_Edit tracking data:_
--
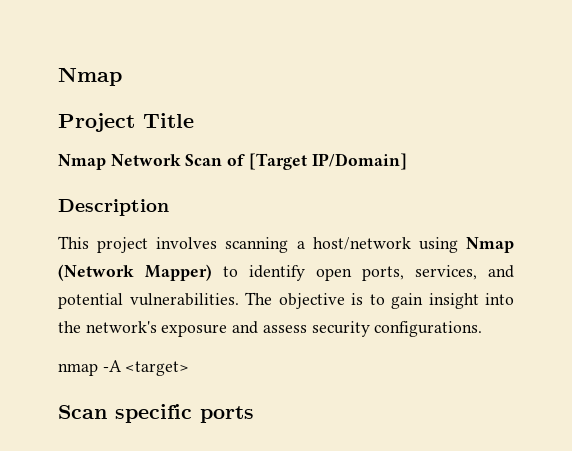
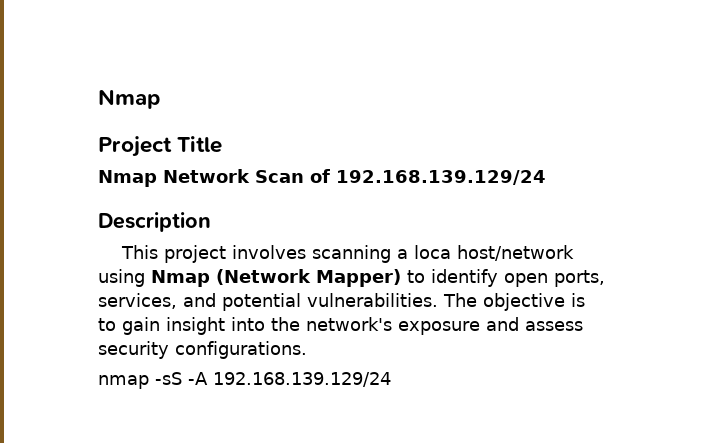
- Nmap Network Scan of [Target IP/Domain]
+ Nmap Network Scan of 192.168.139.129/24
- This project involves scanning a host/network using Nmap (Network Mapper) to identify open ports, services, and potential vulnerabilities.
+ This project involves scanning a loca host/network using Nmap (Network Mapper) to identify open ports, services, and potential vulnerabilities.
- nmap -A <target>
- Scan specific ports
+ nmap -sS -A 192.168.139.129/24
--
_Problem requirements:_
Taking the records above line by line, count those that hold the word "Mapper"; the number is the entire answer.

_Answer area:_
2